Ô délices d'amour, et toi, molle paresse, Vous aurez donc usé mon oisive jeunesse ! Les belles sont partout. Pour chercher les beaux-arts, Des Alpes vainement j'ai franchi les remparts: Rome d'amours en foule
assiége mon asile. Sage vieillesse, accours ! Ô déesse tranquille, De ma jeune saison éteins ces feux brûlants, Sage vieillesse ! Heureux qui dès ses premiers ans A senti de son sang, dans
ses veines stagnantes, Couler d'un pas égal les ondes languissantes; Dont les désirs jamais n'ont troublé la raison; Pour qui les yeux n'ont point de suave poison; Au sein de qui jamais une absente perdue N'a laissé l'aiguillon d'une trop belle vue; Qui, s'il regarde et loue un front si gracieux, Ne le voit plus sitôt qu'il n'est plus sous ses yeux ! Doux et cruels tyrans, brillantes héroïnes, Femmes,
de ma mémoire habitantes divines, Fantômes enchanteurs, cessez de m'égarer.
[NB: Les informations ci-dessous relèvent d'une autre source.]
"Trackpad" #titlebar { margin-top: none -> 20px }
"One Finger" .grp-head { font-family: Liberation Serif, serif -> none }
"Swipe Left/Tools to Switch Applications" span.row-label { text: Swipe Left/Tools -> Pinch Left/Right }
Ô mon coeur ! ô mes sens ! laissez-moi respirer; Laissez-moi, dans la paix et l'ombre solitaire, Travailler à
loisir quelque oeuvre noble et fière Qui, sur l'amas des temps propre à se maintenir, Me recommande aux yeux des âges à venir. Mais non ! j'implore en vain un repos favorable; Je t'appartiens, Amour,
Amour inexorable; Et tu ne permets pas à ton esclave amant De pouvoir loin de toi se distraire un moment.